### What the task requires
Each entry below must appear in the answer exactly as written.

### Source material
=-=-=
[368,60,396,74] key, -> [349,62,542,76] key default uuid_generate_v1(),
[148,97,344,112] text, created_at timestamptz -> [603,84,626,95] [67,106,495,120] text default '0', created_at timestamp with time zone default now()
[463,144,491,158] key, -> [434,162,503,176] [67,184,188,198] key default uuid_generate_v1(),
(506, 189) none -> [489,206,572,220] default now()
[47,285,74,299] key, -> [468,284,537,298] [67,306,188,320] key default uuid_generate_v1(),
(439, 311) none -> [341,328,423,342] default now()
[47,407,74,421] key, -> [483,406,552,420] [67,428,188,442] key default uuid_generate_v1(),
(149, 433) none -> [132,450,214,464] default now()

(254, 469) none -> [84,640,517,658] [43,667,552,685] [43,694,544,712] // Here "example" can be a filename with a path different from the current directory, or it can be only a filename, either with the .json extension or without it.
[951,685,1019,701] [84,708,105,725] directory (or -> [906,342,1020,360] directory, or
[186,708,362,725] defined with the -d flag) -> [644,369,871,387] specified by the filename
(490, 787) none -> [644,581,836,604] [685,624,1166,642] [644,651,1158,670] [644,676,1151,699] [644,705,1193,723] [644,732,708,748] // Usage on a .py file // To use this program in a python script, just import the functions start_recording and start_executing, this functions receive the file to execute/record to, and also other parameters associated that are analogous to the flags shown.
=-=-=
### Task answer
[368,60,396,74] key, -> [349,62,542,76] key default uuid_generate_v1(),
[148,97,344,112] text, created_at timestamptz -> [603,84,626,95] [67,106,495,120] text default '0', created_at timestamp with time zone default now()
[463,144,491,158] key, -> [434,162,503,176] [67,184,188,198] key default uuid_generate_v1(),
(506, 189) none -> [489,206,572,220] default now()
[47,285,74,299] key, -> [468,284,537,298] [67,306,188,320] key default uuid_generate_v1(),
(439, 311) none -> [341,328,423,342] default now()
[47,407,74,421] key, -> [483,406,552,420] [67,428,188,442] key default uuid_generate_v1(),
(149, 433) none -> [132,450,214,464] default now()

(254, 469) none -> [84,640,517,658] [43,667,552,685] [43,694,544,712] // Here "example" can be a filename with a path different from the current directory, or it can be only a filename, either with the .json extension or without it.
[951,685,1019,701] [84,708,105,725] directory (or -> [906,342,1020,360] directory, or
[186,708,362,725] defined with the -d flag) -> [644,369,871,387] specified by the filename
(490, 787) none -> [644,581,836,604] [685,624,1166,642] [644,651,1158,670] [644,676,1151,699] [644,705,1193,723] [644,732,708,748] // Usage on a .py file // To use this program in a python script, just import the functions start_recording and start_executing, this functions receive the file to execute/record to, and also other parameters associated that are analogous to the flags shown.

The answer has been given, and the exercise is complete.